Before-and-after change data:
= = = =

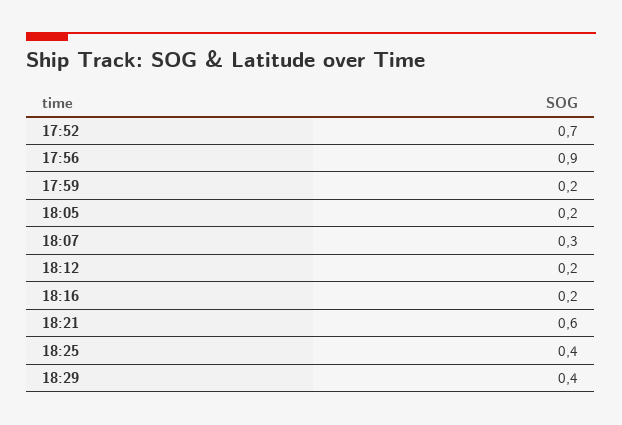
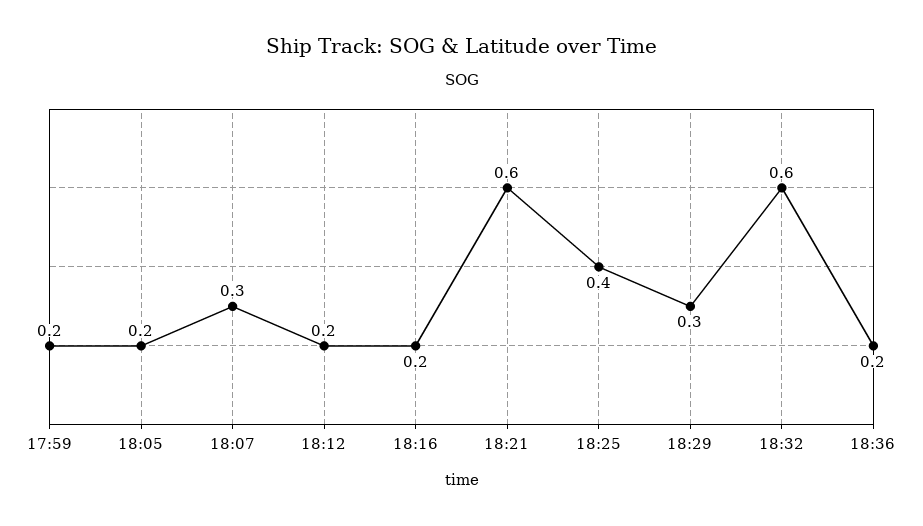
17:52: 0.7 -> none
17:56: 0.9 -> none
18:29: 0.4 -> 0.3
18:32: none -> 0.6
18:36: none -> 0.2

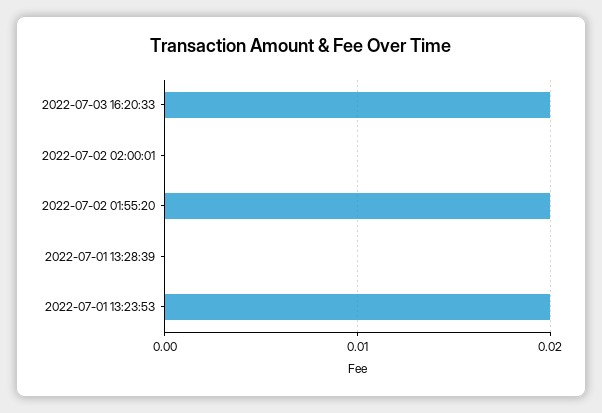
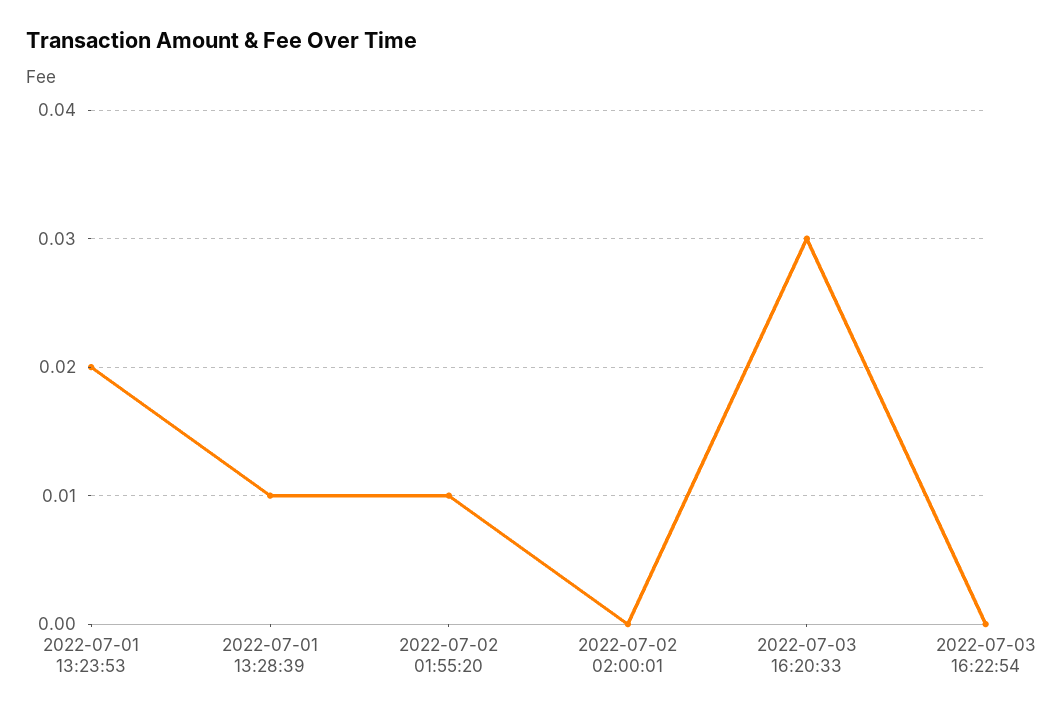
2022-07-03 16:20:33: 0.02 -> 0.03
2022-07-02 01:55:20: 0.02 -> 0.01
2022-07-01 13:28:39: 0 -> 0.01
2022-07-03 16:22:54: none -> 0

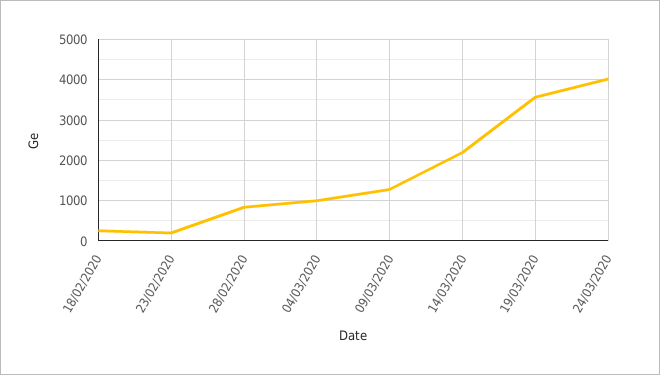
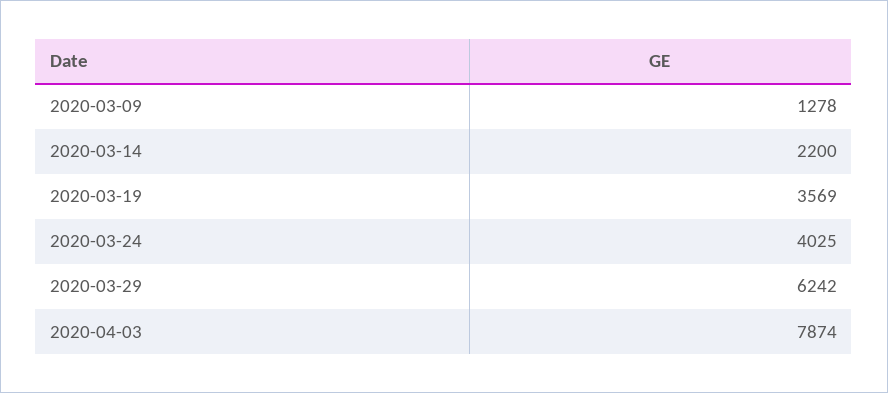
18/02/2020: 200 -> none
23/02/2020: 200 -> none
28/02/2020: 800 -> none
04/03/2020: 1000 -> none
2020-03-29: none -> 6242
2020-04-03: none -> 7874

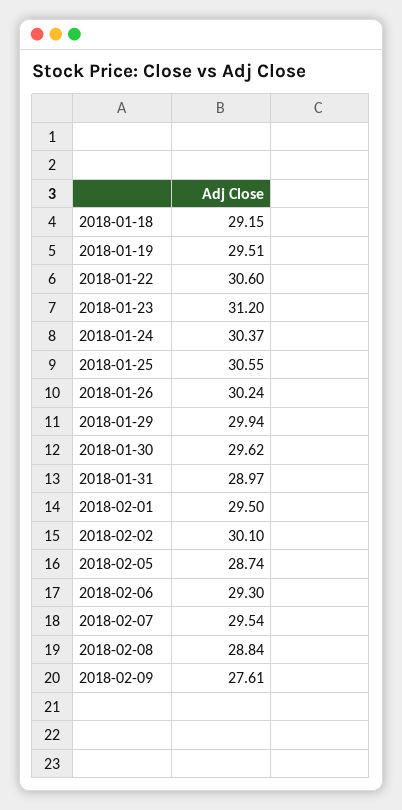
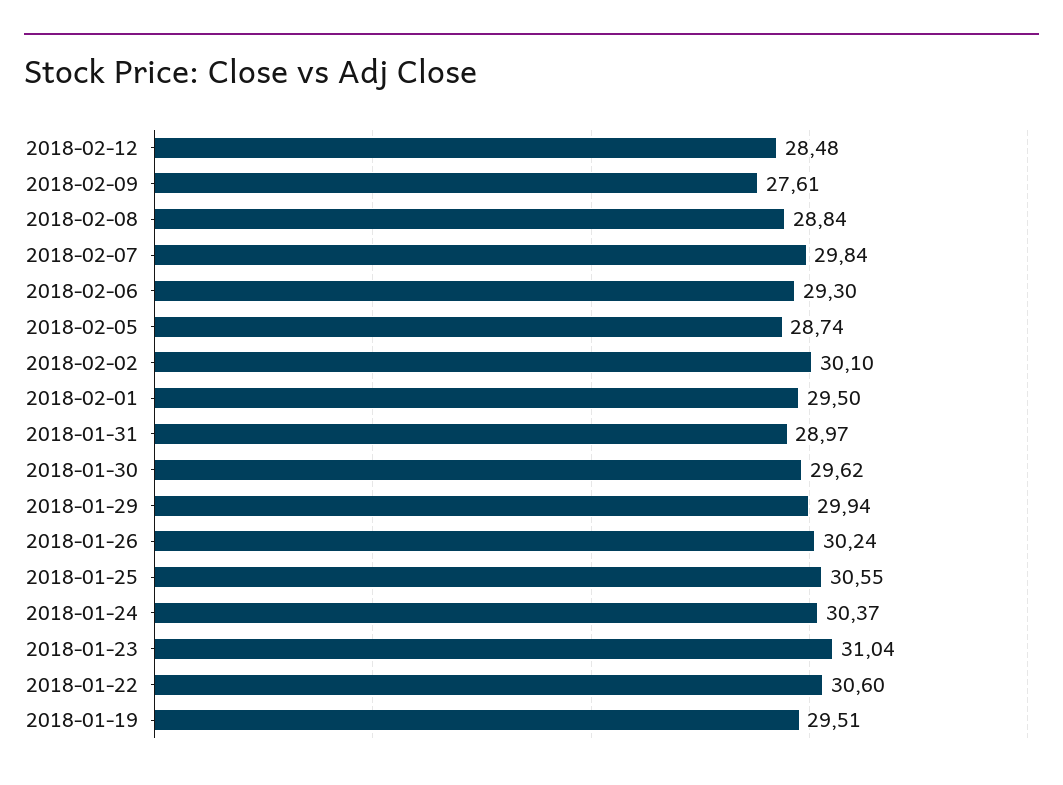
2018-01-18: 29.15 -> none
2018-01-23: 31.2 -> 31.04
2018-02-07: 29.54 -> 29.84
2018-02-12: none -> 28.48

= = = =

#### [DIRECTIONS]
This exercise needs every entry retyped exactly, with the pictures removed.

#### [REPLY TO THE TASK]
17:52: 0.7 -> none
17:56: 0.9 -> none
18:29: 0.4 -> 0.3
18:32: none -> 0.6
18:36: none -> 0.2

2022-07-03 16:20:33: 0.02 -> 0.03
2022-07-02 01:55:20: 0.02 -> 0.01
2022-07-01 13:28:39: 0 -> 0.01
2022-07-03 16:22:54: none -> 0

18/02/2020: 200 -> none
23/02/2020: 200 -> none
28/02/2020: 800 -> none
04/03/2020: 1000 -> none
2020-03-29: none -> 6242
2020-04-03: none -> 7874

2018-01-18: 29.15 -> none
2018-01-23: 31.2 -> 31.04
2018-02-07: 29.54 -> 29.84
2018-02-12: none -> 28.48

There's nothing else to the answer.